From d4a5f4e3a7eb7acc42ea383fda700c3c28d40bf5 Mon Sep 17 00:00:00 2001
From: Daniel Standish <15932138+dstandish@users.noreply.github.com>
Date: Thu, 16 May 2024 15:07:01 -0700
Subject: [PATCH] Rename `telemetry-collection` to `usage-data-collection`
(#39673)
The point here is to avoid confusion with the _other_ (and arguably of greater importance to users) telemetry concept, namely OTEL / metrics / stats.
While at it, I made the code a little bit more provider-agnostic.
---
airflow/cli/commands/scheduler_command.py | 4 ++--
airflow/config_templates/config.yml | 10 ++++-----
airflow/settings.py | 6 +++---
.../{scarf.py => usage_data_collection.py} | 12 +++++++++--
airflow/www/views.py | 21 +++++++++++--------
docs/apache-airflow/faq.rst | 8 +++----
.../installation/installing-from-pypi.rst | 5 ++---
tests/core/test_settings.py | 10 ++++-----
...scarf.py => test_usage_data_collection.py} | 20 +++++++++---------
tests/www/views/test_views.py | 12 +++++------
tests/www/views/test_views_home.py | 2 +-
11 files changed, 60 insertions(+), 50 deletions(-)

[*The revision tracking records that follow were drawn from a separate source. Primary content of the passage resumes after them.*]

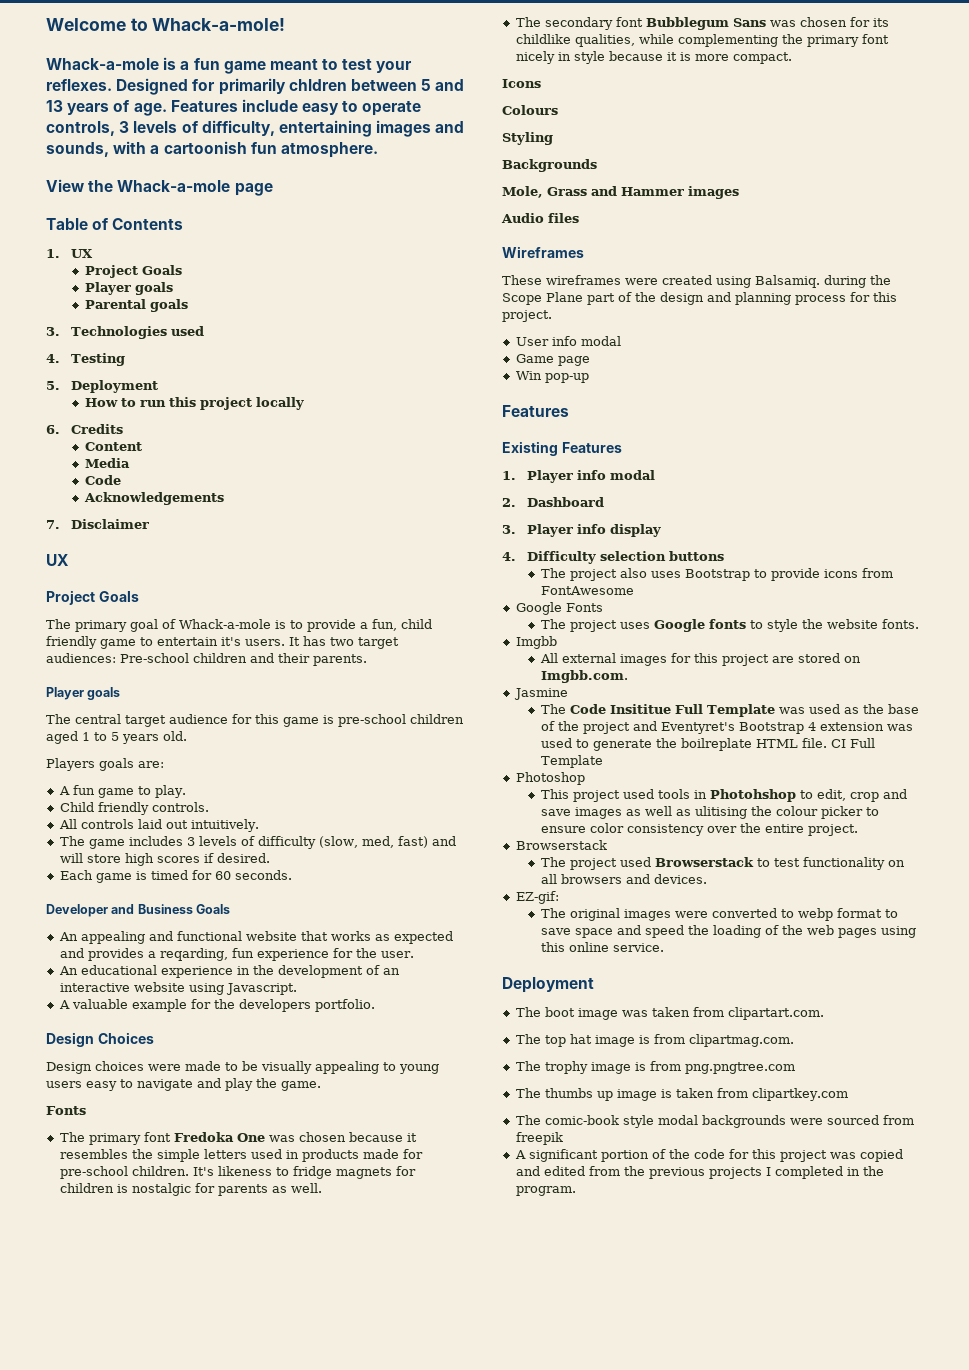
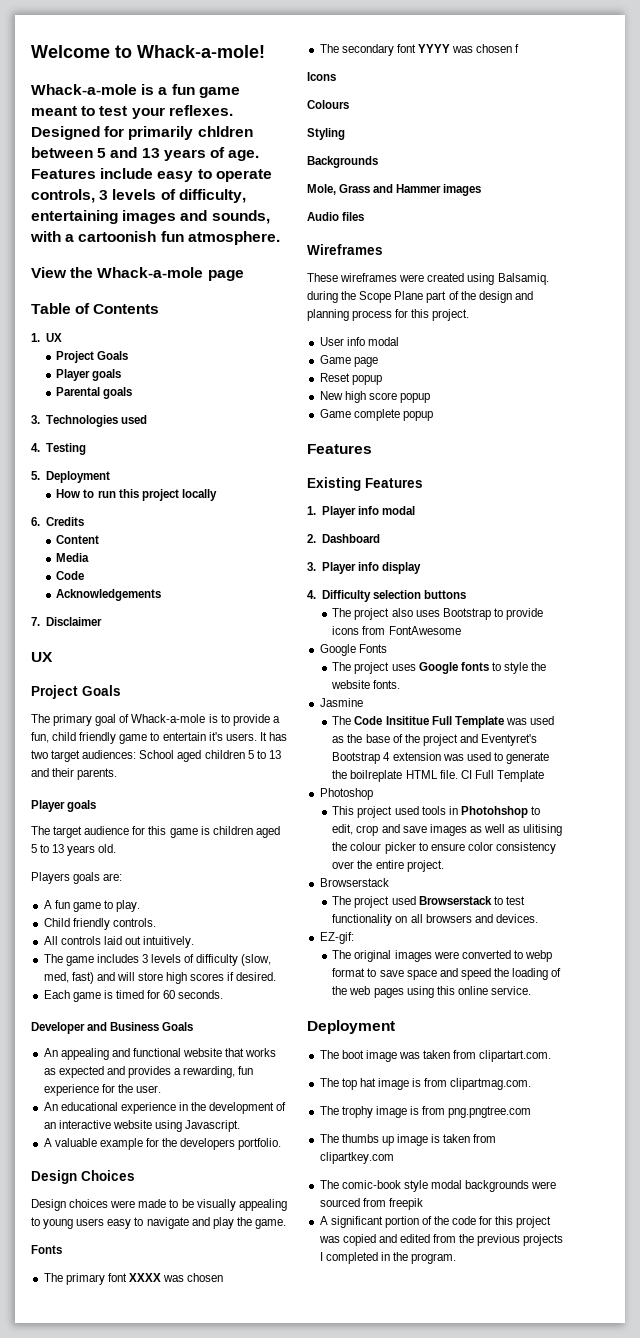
[120,653,247,663] Pre-school children -> [139,750,281,762] School aged children 5 to 13
[75,714,121,724] central -> (50, 830) none
[338,714,406,727] pre-school -> (210, 830) none
[82,732,119,741] 1 to 5 -> [31,844,65,853] 5 to 13
[159,948,228,961] reqarding, -> [183,1066,236,1078] rewarding,
[173,1132,417,1142] [59,1149,423,1162] [59,1166,416,1179] [59,1183,322,1196] [515,17,889,30] [515,34,889,47] [515,51,792,64] Fredoka One was chosen because it resembles the simple letters used in products made for pre-school children. It's likeness to fridge magnets for children is nostalgic for parents as well. // The secondary font Bubblegum Sans was chosen for its childlike qualities, while complementing the primary font nicely in style because it is more compact. -> [128,1273,224,1282] [319,44,520,56] XXXX was chosen // The secondary font YYYY was chosen f
[515,371,589,383] Win pop-up -> [319,373,382,385] [319,391,430,403] [319,409,433,421] Reset popup // New high score popup // Game complete popup
[515,636,557,649] [539,653,861,666] [540,670,628,683] // Imgbb // All external images for this project are stored on Imgbb.com. -> (401, 684) none

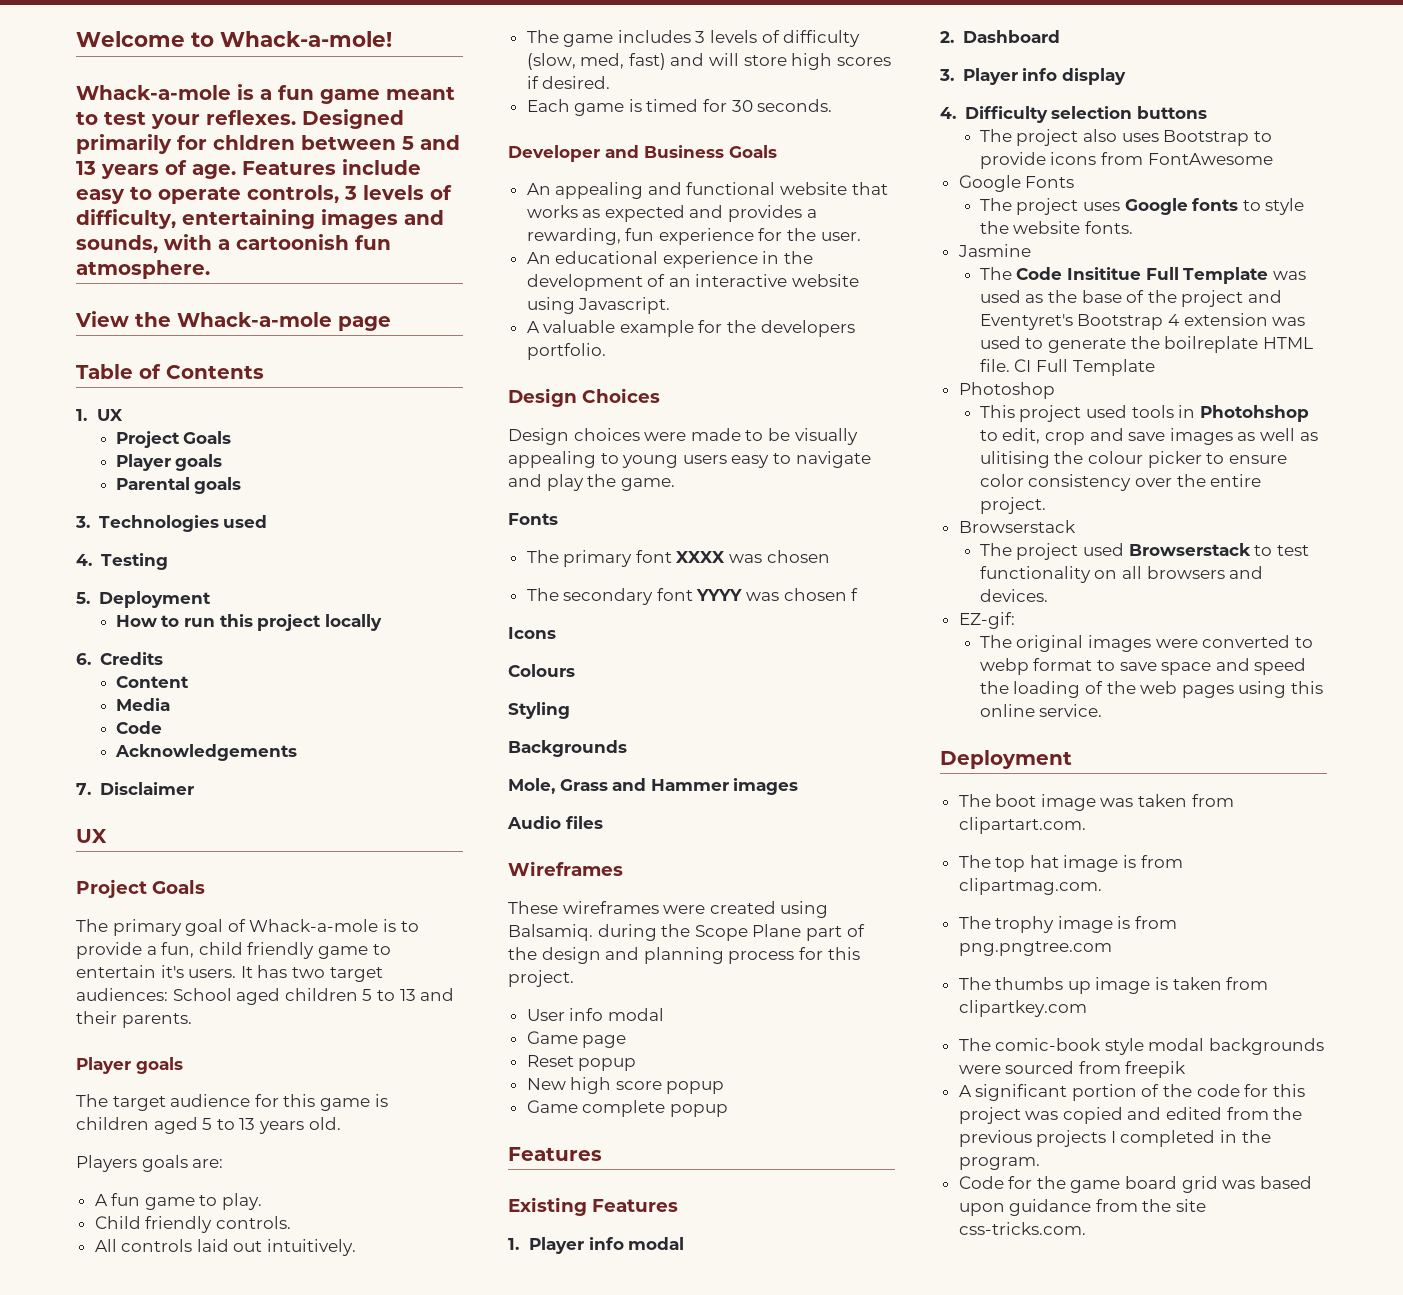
[104,126,194,140] for primarily -> [76,134,207,154] primarily for
[163,990,176,999] 60 -> [731,100,753,112] 30
(457, 1258) none -> [958,1176,1312,1193] [958,1199,1207,1216] [958,1222,1086,1235] // Code for the game board grid was based upon guidance from the site css-tricks.com.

rename airflow/utils/{scarf.py => usage_data_collection.py} (90%)
rename tests/utils/{test_scarf.py => test_usage_data_collection.py} (76%)
diff --git a/airflow/cli/commands/scheduler_command.py b/airflow/cli/commands/scheduler_command.py
index 4f943e961b454..2b7c77fda906d 100644
--- a/airflow/cli/commands/scheduler_command.py
+++ b/airflow/cli/commands/scheduler_command.py
@@ -33,8 +33,8 @@
from airflow.utils import cli as cli_utils
from airflow.utils.cli import process_subdir
from airflow.utils.providers_configuration_loader import providers_configuration_loaded
-from airflow.utils.scarf import scarf_analytics
from airflow.utils.scheduler_health import serve_health_check
+from airflow.utils.usage_data_collection import usage_data_collection
log = logging.getLogger(__name__)
@@ -56,7 +56,7 @@ def scheduler(args: Namespace):
"""Start Airflow Scheduler."""
print(settings.HEADER)
- scarf_analytics()
+ usage_data_collection()
run_command_with_daemon_option(
args=args,
diff --git a/airflow/config_templates/config.yml b/airflow/config_templates/config.yml
index edfe56b45cee6..36fb176e95d6c 100644
--- a/airflow/config_templates/config.yml
+++ b/airflow/config_templates/config.yml
@@ -2591,10 +2591,10 @@ sensors:
type: float
example: ~
default: "604800"
-telemetry_collection:
+usage_data_collection:
description: |
- Airflow integrates `Scarf `__ to collect basic telemetry data during operation.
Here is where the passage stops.